The RECOVERY trial is the first large scale trial to assess the efficacy of different treatments for COVID-19 patients hospitalized in the United Kingdom. In The New England Journal of Medicine, S. James Adelstein Professor of Health Care Policy (Biostatistics) Sharon-Lise T. Normand, PhD, evaluates the methods and success of this trial.
Patients were randomly assigned to one of four treatments- dexamethasone, hydroxychloroquine, lopinavir–ritonavir, or azithromycin- or to usual care using a platform design. Out of the 11,303 patients in the trial, 6,425 were randomized to dexamethasone or to usual care. The patients who received dexamethasone had a 2.8% absolute 28-day mortality benefit compared to those who received usual care. This benefit increased to 12.1% for those patients on mechanical ventilation at the time of randomization.
Normand applauds the investigators for their quick execution of this trial in a time of crisis. However, she raises several study weaknesses that may limit the interpretation of the findings. The RECOVERY trial did not have any pre-specification rules of when therapies should be added or removed as is common in platform trials. The investigators also did not adjust for multiplicity of testing – this is the process of conducting multiple hypothesis tests without an adjustment in the overall error rate. Such adjustments are required in order to minimize the risk of declaring a difference in treatments when no difference exists.

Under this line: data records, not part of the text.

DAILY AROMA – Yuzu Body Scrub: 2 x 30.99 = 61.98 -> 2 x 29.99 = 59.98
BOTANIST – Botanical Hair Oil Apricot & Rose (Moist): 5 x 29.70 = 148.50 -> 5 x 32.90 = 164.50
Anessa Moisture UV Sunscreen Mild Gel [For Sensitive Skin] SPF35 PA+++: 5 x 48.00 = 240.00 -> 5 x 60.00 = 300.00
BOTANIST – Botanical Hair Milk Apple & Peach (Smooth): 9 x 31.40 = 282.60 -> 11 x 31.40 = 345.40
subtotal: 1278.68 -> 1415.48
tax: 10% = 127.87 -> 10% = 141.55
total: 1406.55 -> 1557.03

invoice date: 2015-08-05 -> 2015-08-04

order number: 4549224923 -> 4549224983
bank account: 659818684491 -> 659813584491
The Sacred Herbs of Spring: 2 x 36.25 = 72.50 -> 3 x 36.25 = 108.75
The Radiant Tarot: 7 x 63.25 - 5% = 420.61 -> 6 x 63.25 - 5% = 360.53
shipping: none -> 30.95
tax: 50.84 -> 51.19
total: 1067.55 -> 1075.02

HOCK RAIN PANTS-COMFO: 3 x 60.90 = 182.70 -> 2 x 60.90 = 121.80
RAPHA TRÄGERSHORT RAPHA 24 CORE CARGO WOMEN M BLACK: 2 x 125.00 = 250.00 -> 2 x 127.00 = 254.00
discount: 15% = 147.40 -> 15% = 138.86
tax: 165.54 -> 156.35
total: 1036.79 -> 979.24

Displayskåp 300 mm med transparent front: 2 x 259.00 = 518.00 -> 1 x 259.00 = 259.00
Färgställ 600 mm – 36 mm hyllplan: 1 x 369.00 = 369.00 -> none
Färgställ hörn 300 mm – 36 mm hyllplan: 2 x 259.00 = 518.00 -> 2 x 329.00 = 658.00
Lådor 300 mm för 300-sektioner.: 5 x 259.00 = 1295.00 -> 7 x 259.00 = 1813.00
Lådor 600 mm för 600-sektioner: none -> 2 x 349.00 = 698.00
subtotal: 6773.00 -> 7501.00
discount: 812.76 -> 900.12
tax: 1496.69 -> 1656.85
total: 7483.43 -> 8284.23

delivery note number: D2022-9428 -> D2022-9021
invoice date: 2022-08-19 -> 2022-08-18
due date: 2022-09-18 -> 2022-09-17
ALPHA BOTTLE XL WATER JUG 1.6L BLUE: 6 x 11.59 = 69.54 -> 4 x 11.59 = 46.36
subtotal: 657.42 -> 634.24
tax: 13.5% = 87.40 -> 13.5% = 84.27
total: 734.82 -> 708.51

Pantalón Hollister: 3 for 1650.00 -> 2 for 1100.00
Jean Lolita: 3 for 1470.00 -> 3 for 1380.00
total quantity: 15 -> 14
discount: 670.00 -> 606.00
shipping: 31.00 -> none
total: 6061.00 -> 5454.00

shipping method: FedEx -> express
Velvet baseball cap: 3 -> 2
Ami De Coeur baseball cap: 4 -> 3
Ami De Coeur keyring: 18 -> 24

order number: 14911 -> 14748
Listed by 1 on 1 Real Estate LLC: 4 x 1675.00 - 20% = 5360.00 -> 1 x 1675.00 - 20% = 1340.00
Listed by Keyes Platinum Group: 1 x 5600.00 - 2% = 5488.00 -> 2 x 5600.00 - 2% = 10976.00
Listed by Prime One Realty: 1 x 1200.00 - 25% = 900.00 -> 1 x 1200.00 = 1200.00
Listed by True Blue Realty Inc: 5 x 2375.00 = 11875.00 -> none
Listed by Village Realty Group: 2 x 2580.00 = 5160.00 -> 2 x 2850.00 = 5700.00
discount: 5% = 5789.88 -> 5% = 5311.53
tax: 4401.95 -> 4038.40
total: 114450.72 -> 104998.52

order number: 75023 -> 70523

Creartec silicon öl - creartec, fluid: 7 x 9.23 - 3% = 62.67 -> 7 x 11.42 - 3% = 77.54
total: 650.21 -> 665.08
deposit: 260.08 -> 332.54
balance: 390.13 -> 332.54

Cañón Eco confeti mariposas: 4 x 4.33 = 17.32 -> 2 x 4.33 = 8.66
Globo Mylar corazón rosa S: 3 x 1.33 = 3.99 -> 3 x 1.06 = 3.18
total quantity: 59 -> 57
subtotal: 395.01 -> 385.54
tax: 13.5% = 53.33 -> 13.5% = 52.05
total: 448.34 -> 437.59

A third design decision was the authors’ lack of randomization within hospitals. While the study was unblinded, the authors may have been concerned about study investigators guessing what the next randomized treatment would be. However, within-hospital practice tendencies may have impacted the effectiveness of the treatments; hospitals may differ in who they select when patients are placed on mechanical ventilation for instance. Accounting for within-hospital effects is thus critical in the RECOVERY trial. Normand emphasizes the need for adherence to long-held scientific design and analytical principals, even under the pressure of a pandemic.